Learning Guide
Prepared by
Jean Umiker-Sebeok and Kim Gregson
School of Library and Information Science
Indiana University - Bloomington
Created Fall, 1996; Revised Aug., 1998
Digital Libraries: Searching for a Definition
Filtering
Intelligent Agents
Functional Requirements for the Digital Library: How Close Are We?
Bibliography
You might see other terms used to describe digital libraries such as 'virtual libraries', 'libraries without walls', or 'electronic libraries' (Harter 1996, p. 2). There is some debate in the literature about what actually constitutes a digital library. Harter surveys several views on this issue. They range from visions of DLs as close parallels to traditional libraries (including assistance by human intermediaries and information objects which are fixed and selected on the basis of quality) to visions of DLs as electronic networks (where all kinds of objects are included, no quality control is provided, and assistance is offered by agent software instead of humans). Harter notes that builders of digital libraries need to stop and consider the traditional library before building the digital version. There are many important services and features in the traditional library that users may expect to find in the digital one. Builders need to make well-reasoned decisions about which of those features to support, and how. He observes that the only point of agreement on this subject is that items need to be digital (or digitized) to be in the DL.
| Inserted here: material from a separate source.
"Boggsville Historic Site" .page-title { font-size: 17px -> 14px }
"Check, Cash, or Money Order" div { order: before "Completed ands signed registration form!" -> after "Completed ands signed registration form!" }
Miksa and Doty also discuss whether a digital library should be called a library at all. A traditional library implies a collection located in one physical place, where some items are excluded based on cost to collect, quality of the item, or the purpose of the collection. A digital library can be distributed over several machines instead of being limited to one place or one machine. Digital libraries differ from physical libraries in that the digital variety will not be tied to a specific place. The information could be distributed over a single computer system, such as the IU computers, or over the entire global Internet. The information search tools that physical libraries provide also do not translate directly into the digital world. The traditional tools provide a very limited number of ways to find information.
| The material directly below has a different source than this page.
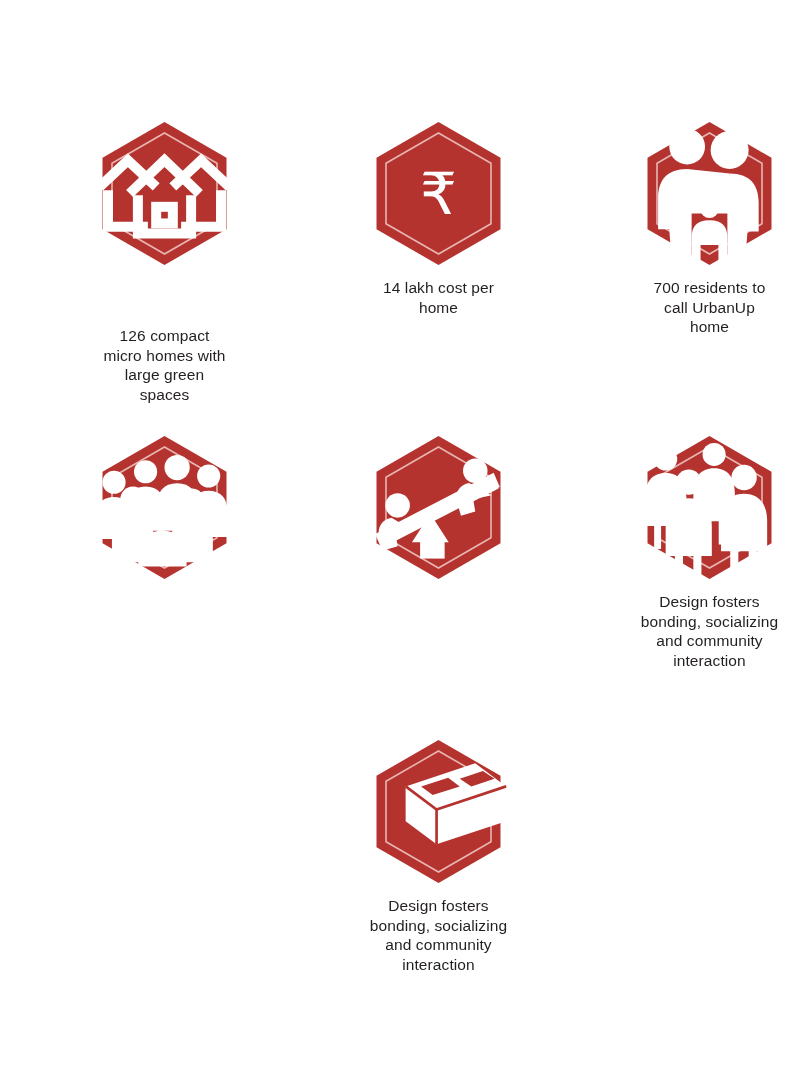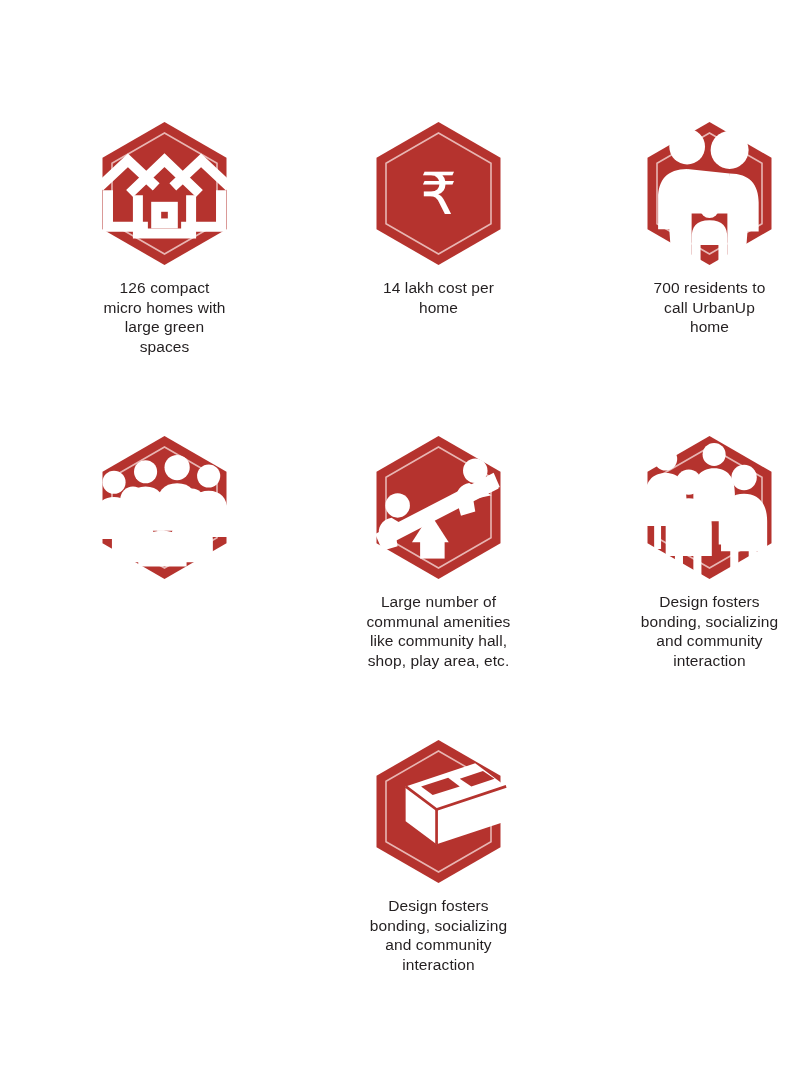"126 compact" .c1 { gap: none -> 48px }
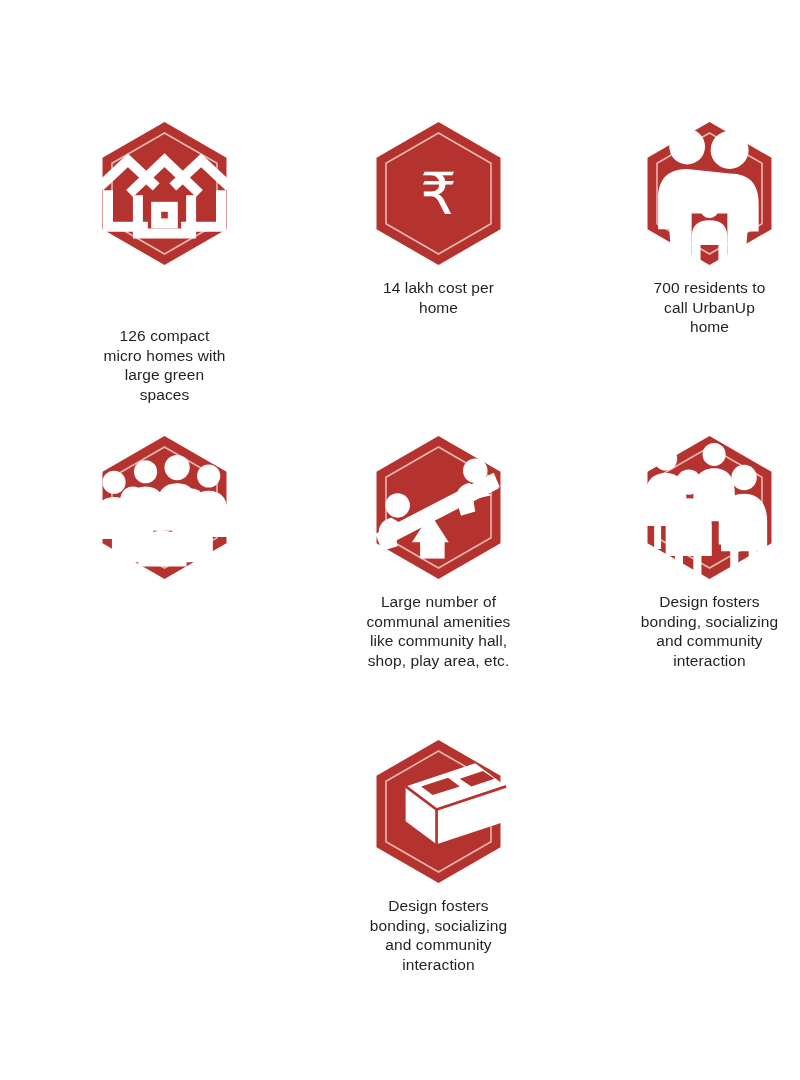"Large number of" div.caption { html: <div>Large number of communal amenities like community hall, shop, play area, etc.</div> -> none }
Birmingham et al. (1994) define the digital library by saying it should "provide physical and intellectual access to a highly distributed, heterogeneous collection of information resources. Access should be independent of time and distance and should be flexible and personalized to the individual,...efficiently guide the user's search toward the best available resources, and avoid the problem of overwhelming the user with too much information" (p. 59). They describe these libraries as having the potential to provide information any time and any place, provide access to collections of multimedia information, support user-friendly customization of information access (including support for harvesting relevant information and protection from information overload). DLs will, they say, "be the heart of new technology-mediated structures to radically enhance collaborative intellectual activities such as research, learning and design by reducing barriers of distance and time." (p. 59). Levy and Marshall (1995) point out that digital libraries are going to have to provide some type of help, especially with constructing search queries, so that users will retrieve a manageable number of documents and also feel confident that they have used the right keywords to get the most relevant documents. [This point takes us back to last week's discussion about how to build systems which help meaningful information retrieval through incorporation of knowledge about information searching processes and interactive learning of relevancy judgments.]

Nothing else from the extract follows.